Why passengers for Turin, who reach Susa dusty, tired, and sleepy, should be detained at that place for an hour and a half instead of being forwarded to their beds in the great city, is never made very apparent. All travelling officials on the continent of Europe are very slow in their manipulation of luggage; but as they are equally correct we will find the excuse for their tardiness in the latter quality. The hour and a half, however, is a necessity, and it is very grievous. On this occasion the two Miss Spaldings ate their supper, and the two gentlemen waited on them. The ladies had learned to regard at any rate Mr. Glascock as their own property, and received his services, graciously indeed, but quite as a matter of course. When he was sent from their peculiar corner of the big, dirty refreshment room to the supper-table to fetch an apple, and then desired to change it because the one which he had brought was spotted, he rather liked it. And when he sat down with his knees near to theirs, actually trying to eat a large Italian apple himself simply because they had eaten one, and discussed with them the passage over the Mont Cenis, he began to think that Susa was, after all, a place in which an hour and a half might be whiled away without much cause for complaint.

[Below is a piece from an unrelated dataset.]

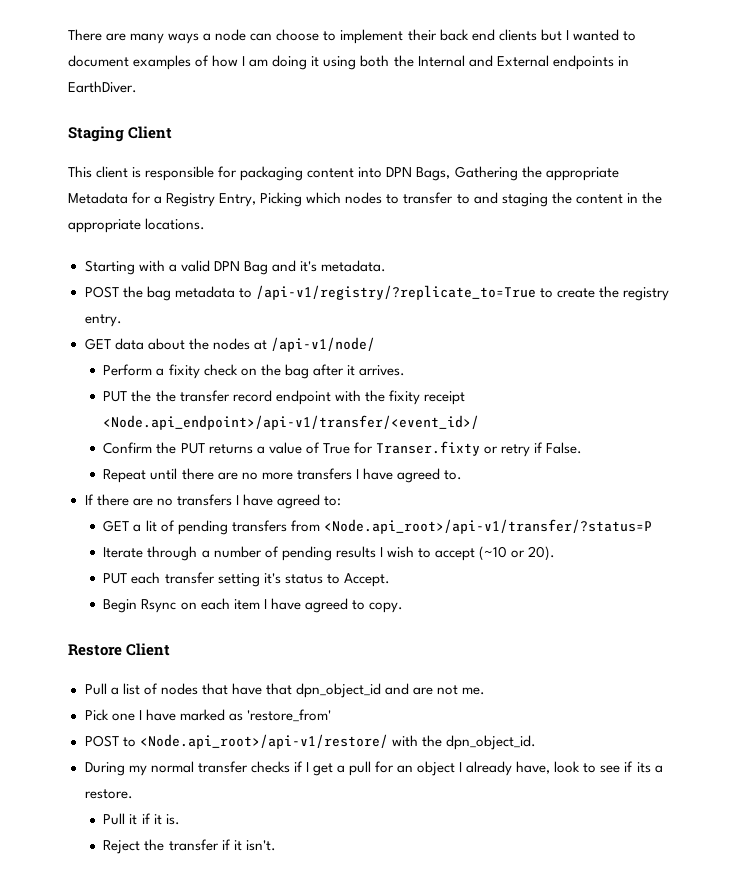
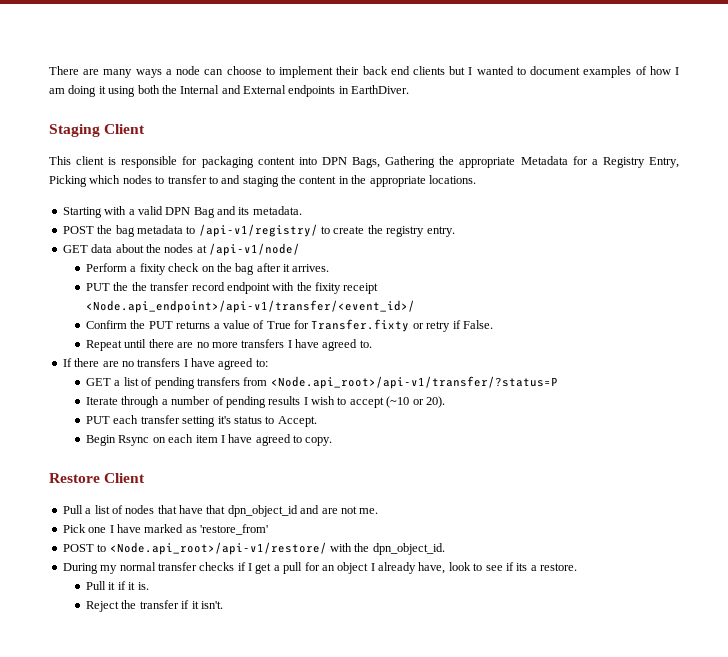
[299,261,317,272] it's -> [238,207,250,215] its
[255,285,536,300] /api-v1/registry/?replicate_to=True -> [198,224,318,237] /api-v1/registry/
[375,441,480,456] Transer.fixty -> [311,319,410,332] Transfer.fixty
[145,520,157,532] lit -> [123,377,139,386] list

"We only stay one night at Turin," said Caroline Spalding, the elder.

"And we shall have to start at ten,—to get through to Florence to-morrow," said Olivia, the younger. "Isn't it cruel, wasting all this time when we might be in bed?"

"It is not for me to complain of the cruelty," said Mr. Glascock.

"We should have fared infinitely worse if we hadn't met you," said Caroline Spalding.

"But our republican simplicity won't allow us to assert that even your society is better than going to bed, after a journey of thirty hours," said Olivia.

In the meantime Trevelyan was roaming about the station moodily by himself, and the place is one not apt to restore cheerfulness to a moody man by any resources of its own. When the time for departure came Mr. Glascock sought him and found him; but Trevelyan had chosen a corner for himself in a carriage, and declared that he would rather avoid the ladies for the present. "Don't think me uncivil to leave you," he said, "but the truth is, I don't like American ladies."

"I do rather," said Mr. Glascock.

"You can say that I've got a headache," said Trevelyan. So Mr. Glascock returned to his friends, and did say that Mr. Trevelyan had a headache. It was the first time that a name had been mentioned between them.

"Mr. Trevelyan! What a pretty name. It sounds like a novel," said Olivia.

"A very clever man," said Mr. Glascock, "and much liked by his own circle. But he has had trouble, and is unhappy."

"He looks unhappy," said Caroline.

"The most miserable looking man I ever saw in my life," said Olivia. Then it was agreed between them as they went up to Trompetta's hotel, that they would go on together by the ten o'clock train to Florence.

CHAPTER XXXVIII.

VERDICT OF THE JURY—"MAD, MY LORD."

Trevelyan was left alone at Turin when Mr. Glascock went on to Florence with his fair American friends. It was imperatively necessary that he should remain at Turin, though he had no business there of any kind whatever, and did not know a single person in the city. And of all towns in Italy Turin has perhaps less of attraction to offer to the solitary visitor than any other. It is new and parallelogrammatic as an American town, is very cold in cold weather, very hot in hot weather, and now that it has been robbed of its life as a capital, is as dull and uninteresting as though it were German or English. There is the Armoury, and the river Po, and a good hotel. But what are these things to a man who is forced to live alone in a place for four days, or perhaps a week? Trevelyan was bound to remain at Turin till he should hear from Bozzle. No one but Bozzle knew his address; and he could do nothing till Bozzle should have communicated to him tidings of what was being done at St. Diddulph's.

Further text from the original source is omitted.